Major Themes of Steppenwolf
Harry sees himself as comprised of two exclusive selves. He is the wolf who longs to be alone and free of societal constraints. Yet he is torn by his other half which identifies with tame bourgeois society. While he longs to break free of culture, he is drawn to culture.
His drive for wild solitude is always compromised by his need for human company and companionship. However, the “Treatise on the Steppenwolf” complicates this as it suggests that we are actually made up of multiple selves, and none of these selves are ever truly distinct.
Hesse draws on Eastern mystical traditions and on Jungian archetypes to explore this theory that individual identity is made up of many different “types” or mythological archetypes. The Magic Theater reveals to Harry this possibility and explains to him that he must learn to live with all of these identities and find a point of compromise in order to find peace within himself.

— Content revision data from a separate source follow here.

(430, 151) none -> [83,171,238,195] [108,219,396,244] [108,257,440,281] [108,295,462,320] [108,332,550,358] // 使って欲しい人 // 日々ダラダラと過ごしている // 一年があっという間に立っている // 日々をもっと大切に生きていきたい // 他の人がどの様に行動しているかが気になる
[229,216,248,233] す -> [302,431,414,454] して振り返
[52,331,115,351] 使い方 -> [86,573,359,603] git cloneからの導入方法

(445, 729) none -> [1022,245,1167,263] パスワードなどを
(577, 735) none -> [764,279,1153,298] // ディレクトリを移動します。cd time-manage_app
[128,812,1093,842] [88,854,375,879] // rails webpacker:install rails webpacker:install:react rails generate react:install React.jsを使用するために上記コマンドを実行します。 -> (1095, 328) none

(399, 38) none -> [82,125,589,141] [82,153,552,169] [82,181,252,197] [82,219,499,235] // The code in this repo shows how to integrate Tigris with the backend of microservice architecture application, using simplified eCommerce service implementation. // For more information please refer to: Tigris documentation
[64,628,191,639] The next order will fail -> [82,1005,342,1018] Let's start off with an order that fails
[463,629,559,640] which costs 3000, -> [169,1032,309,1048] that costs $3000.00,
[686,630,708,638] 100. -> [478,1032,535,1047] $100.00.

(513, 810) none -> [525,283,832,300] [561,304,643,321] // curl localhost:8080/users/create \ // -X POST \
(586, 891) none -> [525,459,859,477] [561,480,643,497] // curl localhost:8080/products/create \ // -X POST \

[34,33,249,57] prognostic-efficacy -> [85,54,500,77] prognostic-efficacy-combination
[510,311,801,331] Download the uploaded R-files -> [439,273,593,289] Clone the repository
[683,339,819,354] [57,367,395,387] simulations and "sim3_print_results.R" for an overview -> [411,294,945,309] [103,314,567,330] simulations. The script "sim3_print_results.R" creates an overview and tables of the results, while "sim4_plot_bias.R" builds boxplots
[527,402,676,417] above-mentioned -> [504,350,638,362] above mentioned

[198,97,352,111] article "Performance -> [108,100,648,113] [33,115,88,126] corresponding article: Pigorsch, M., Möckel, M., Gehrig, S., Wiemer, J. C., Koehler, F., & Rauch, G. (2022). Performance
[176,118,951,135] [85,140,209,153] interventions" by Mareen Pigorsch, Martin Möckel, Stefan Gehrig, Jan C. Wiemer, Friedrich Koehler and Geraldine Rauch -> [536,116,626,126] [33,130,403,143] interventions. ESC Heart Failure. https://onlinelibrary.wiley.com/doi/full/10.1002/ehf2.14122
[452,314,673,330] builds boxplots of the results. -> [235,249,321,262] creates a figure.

In one of her most revealing moments, Hermine talks to Harry about her belief in something she just calls “Eternity.” She explains that eternity is “At the back of time,” it is the place where works of genius like Mozart come from. This is where true feeling and passion reside. Eternity is that place of the Saints and Martyrs.
This is an expression of Hesse’s own belief in this notion of the eternal. The theme emerges at various points in the novel. Goethe, for example, remarks that people spend too much of their energy concerned with time. At other points in the book, eternity makes its way into small moments as when Harry is dancing at the ball and loses all sense of time.
Suicide and the Destruction of the Self
With the idea that people are always the product of multiple selves, any process which tries to force people into being just one specific version of themselves is destructive. The very idea of a structured and singular sense fragments the individual and causes despair. When Harry is forced to be just one part of himself, he always finds himself contemplating suicide.
When he loses himself, as at the ball, he allows all of his inner selves to be free and becomes content. According to Hesse, the despair of our times comes in part from this notion that we must be one specific type. In doing this, we deny all that we are, and we fall into despair.